Work request. Write out the line with "[335,628,368,640] profit ->" and each line after it to the end of the material, exactly as they appear and with nothing else.

Source records.
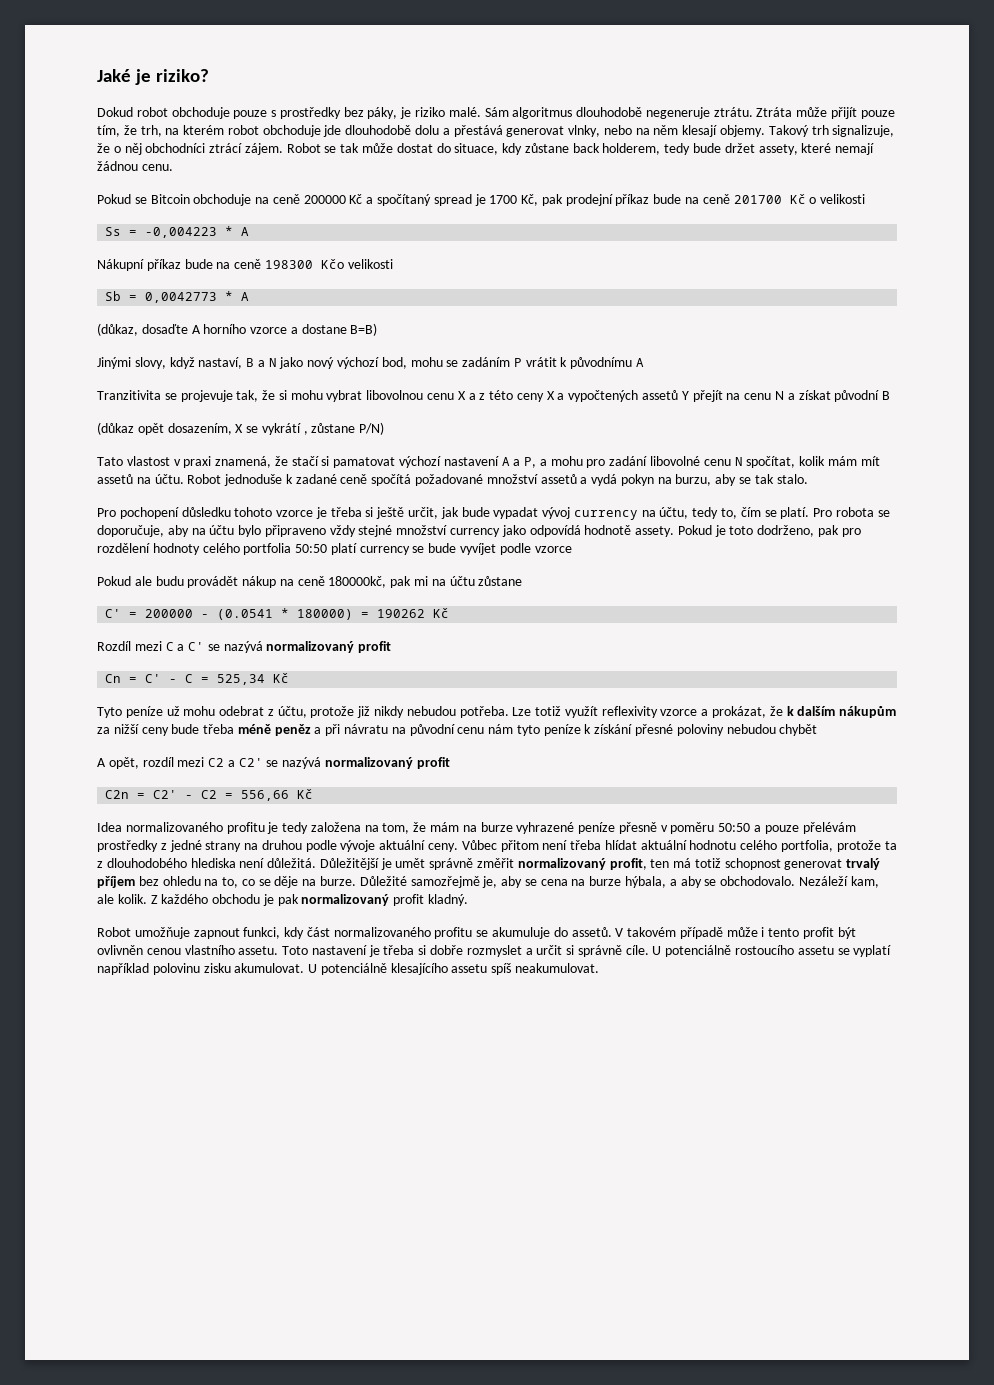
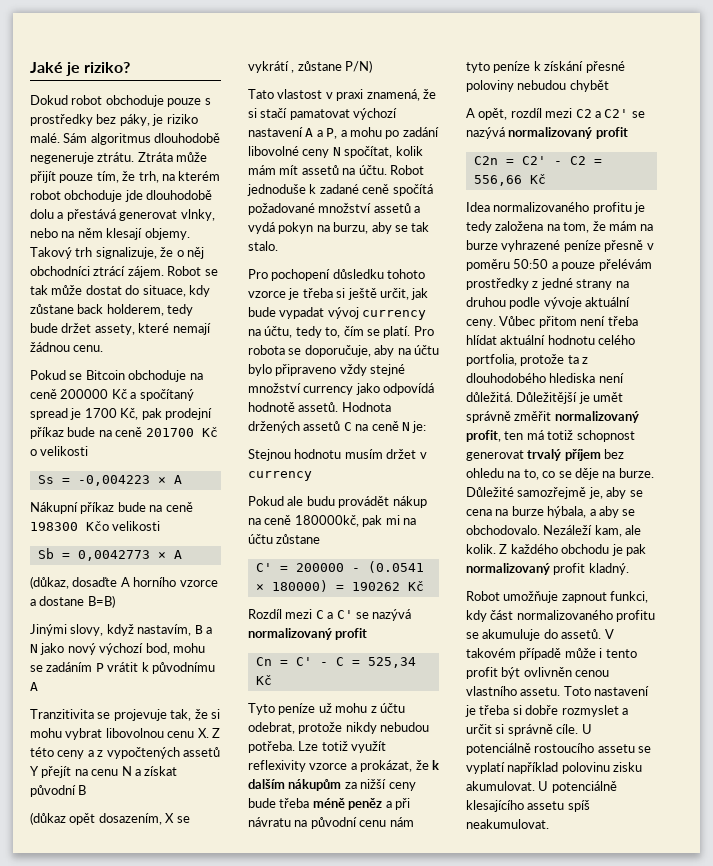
[225,226,234,236] * -> [157,477,166,484] ×
[225,291,234,301] * -> [157,552,166,559] ×
[198,357,243,369] nastaví, -> [137,624,192,636] nastavím,
[457,390,565,402] X a z této ceny X a -> [197,728,220,738] [30,747,104,759] X. Z této ceny a z
[291,456,330,466] stačí si -> [248,108,288,118] si stačí
[586,459,606,468] pro -> [385,130,400,139] po
[703,459,731,466] cenu -> [302,149,330,158] ceny
[635,525,861,537] [97,543,572,555] assety. Pokud je toto dodrženo, pak pro rozdělení hodnoty celého portfolia 50:50 platí currency se bude vyvíjet podle vzorce -> [298,402,391,412] [248,421,427,433] [248,449,427,461] [248,471,312,481] assetů. Hodnota držených assetů C na ceně N je: // Stejnou hodnotu musím držet v currency
[281,608,290,618] * -> [255,584,264,591] ×
[219,706,371,718] odebrat z účtu, protože již -> [370,703,405,713] [248,722,343,734] z účtu odebrat, protože

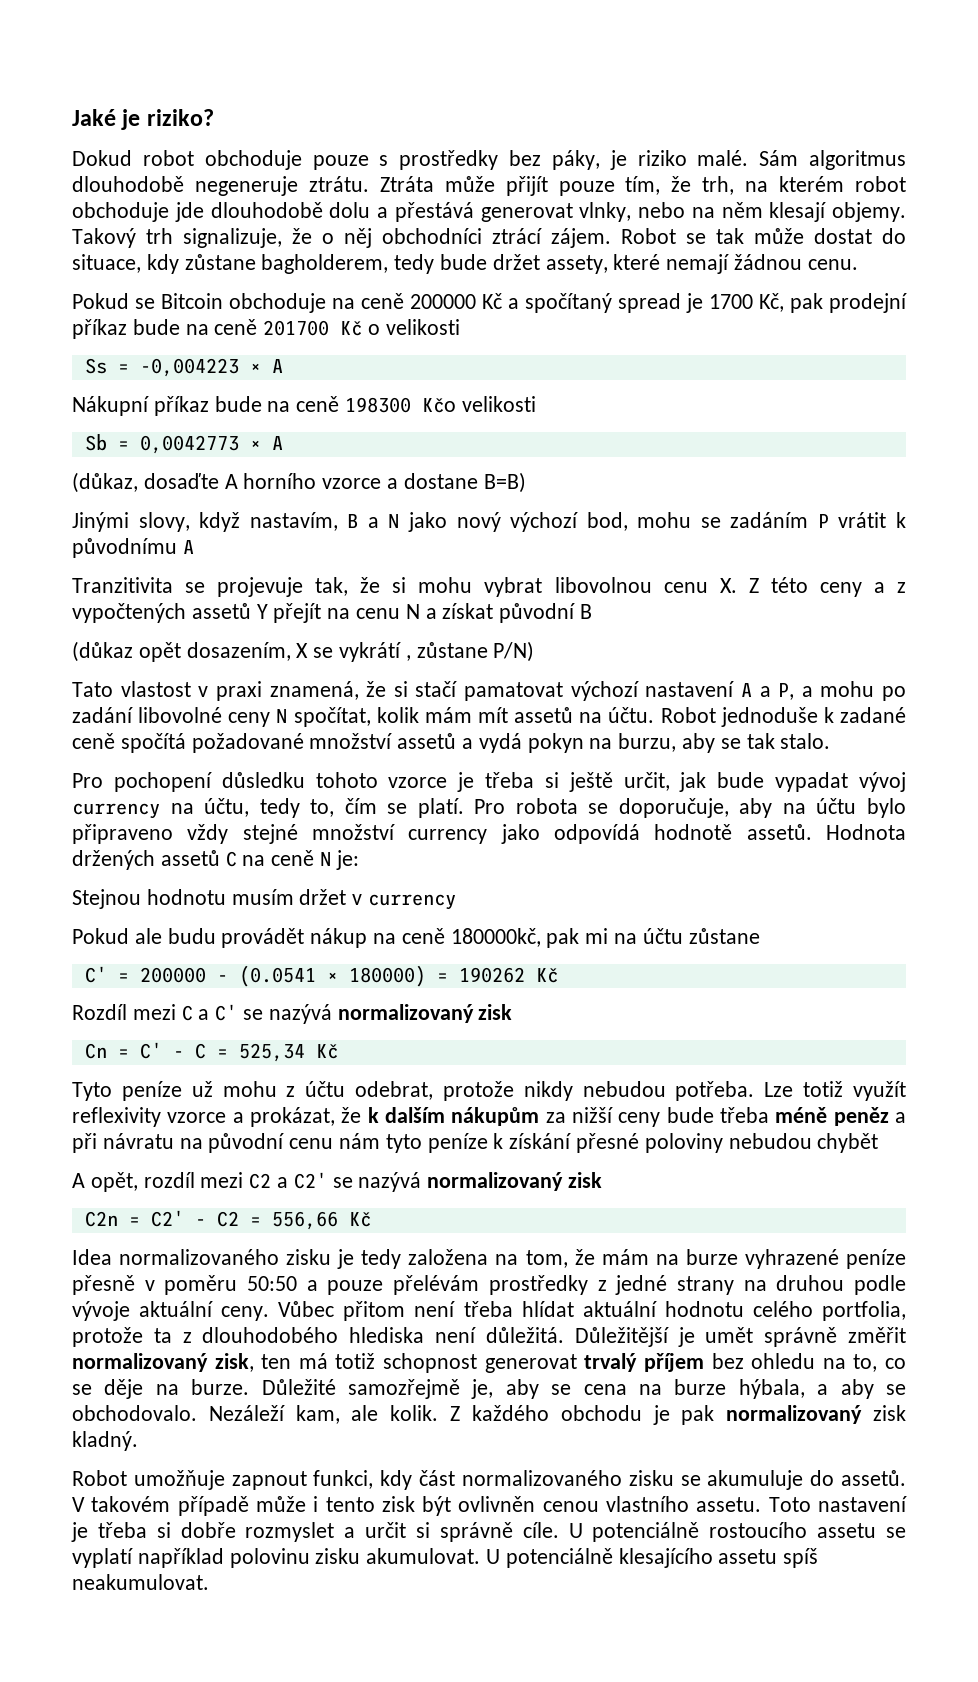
[77,304,164,316] back holderem, -> [261,254,389,274] bagholderem,
[335,628,368,640] profit -> [478,1004,513,1020] zisk
[595,127,628,139] profit -> [568,1172,603,1188] zisk
[592,202,632,214] profitu -> [286,1249,332,1265] zisku
[466,430,501,442] profit, -> [214,1353,254,1372] zisk,
[553,563,586,575] profit -> [873,1405,907,1421] zisk
[616,610,656,622] profitu -> [628,1470,674,1486] zisku
[466,667,498,679] profit -> [381,1496,415,1512] zisk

Output of the task.
[335,628,368,640] profit -> [478,1004,513,1020] zisk
[595,127,628,139] profit -> [568,1172,603,1188] zisk
[592,202,632,214] profitu -> [286,1249,332,1265] zisku
[466,430,501,442] profit, -> [214,1353,254,1372] zisk,
[553,563,586,575] profit -> [873,1405,907,1421] zisk
[616,610,656,622] profitu -> [628,1470,674,1486] zisku
[466,667,498,679] profit -> [381,1496,415,1512] zisk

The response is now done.